**What to do:**
Word for word, give the records again, dropping any picture they hold.

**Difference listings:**
****************************************

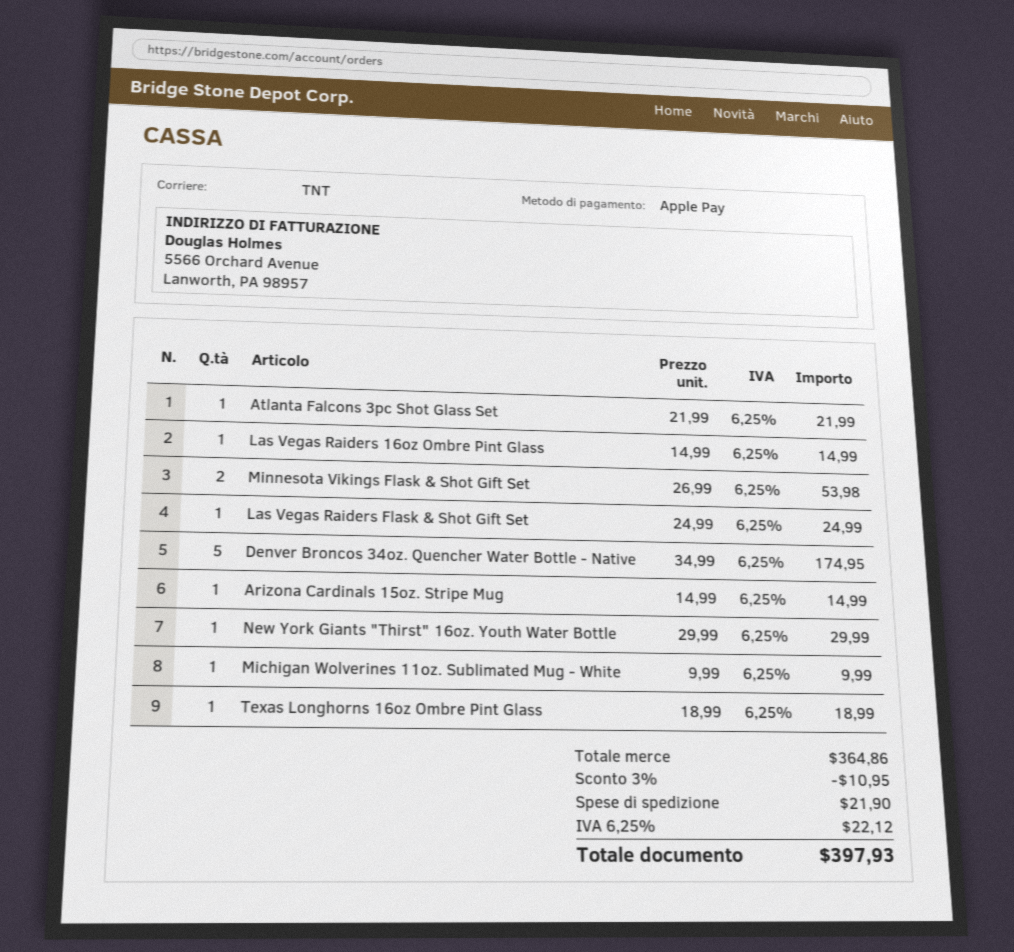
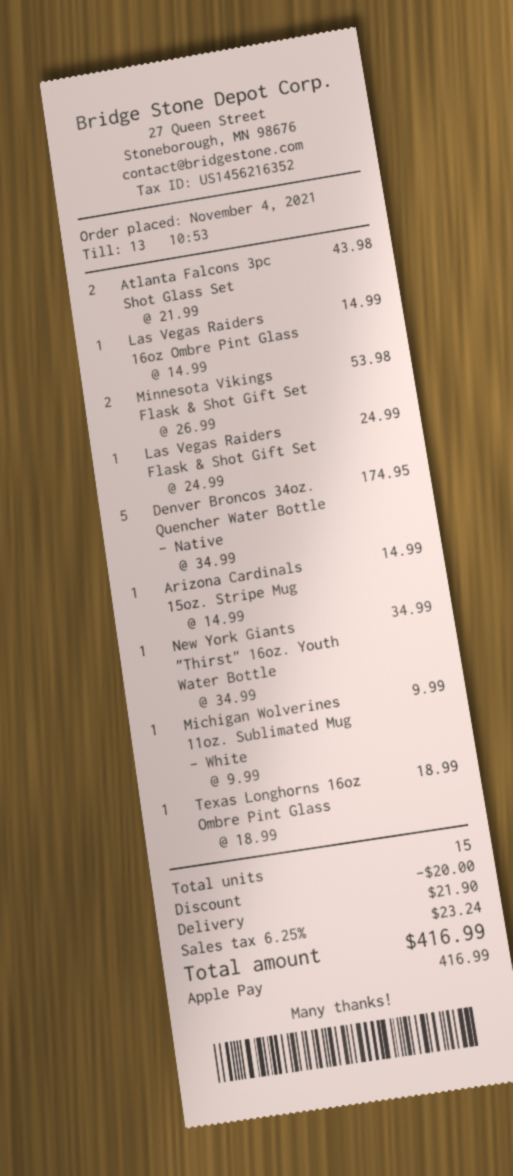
Atlanta Falcons 3pc Shot Glass Set: 1 x 21.99 = 21.99 -> 2 x 21.99 = 43.98
New York Giants "Thirst" 16oz. Youth Water Bottle: 1 x 29.99 = 29.99 -> 1 x 34.99 = 34.99
discount: 10.95 -> 20.00
tax: 6.25% = 22.12 -> 6.25% = 23.24
total: 397.93 -> 416.99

****************************************

**Response area:**
Atlanta Falcons 3pc Shot Glass Set: 1 x 21.99 = 21.99 -> 2 x 21.99 = 43.98
New York Giants "Thirst" 16oz. Youth Water Bottle: 1 x 29.99 = 29.99 -> 1 x 34.99 = 34.99
discount: 10.95 -> 20.00
tax: 6.25% = 22.12 -> 6.25% = 23.24
total: 397.93 -> 416.99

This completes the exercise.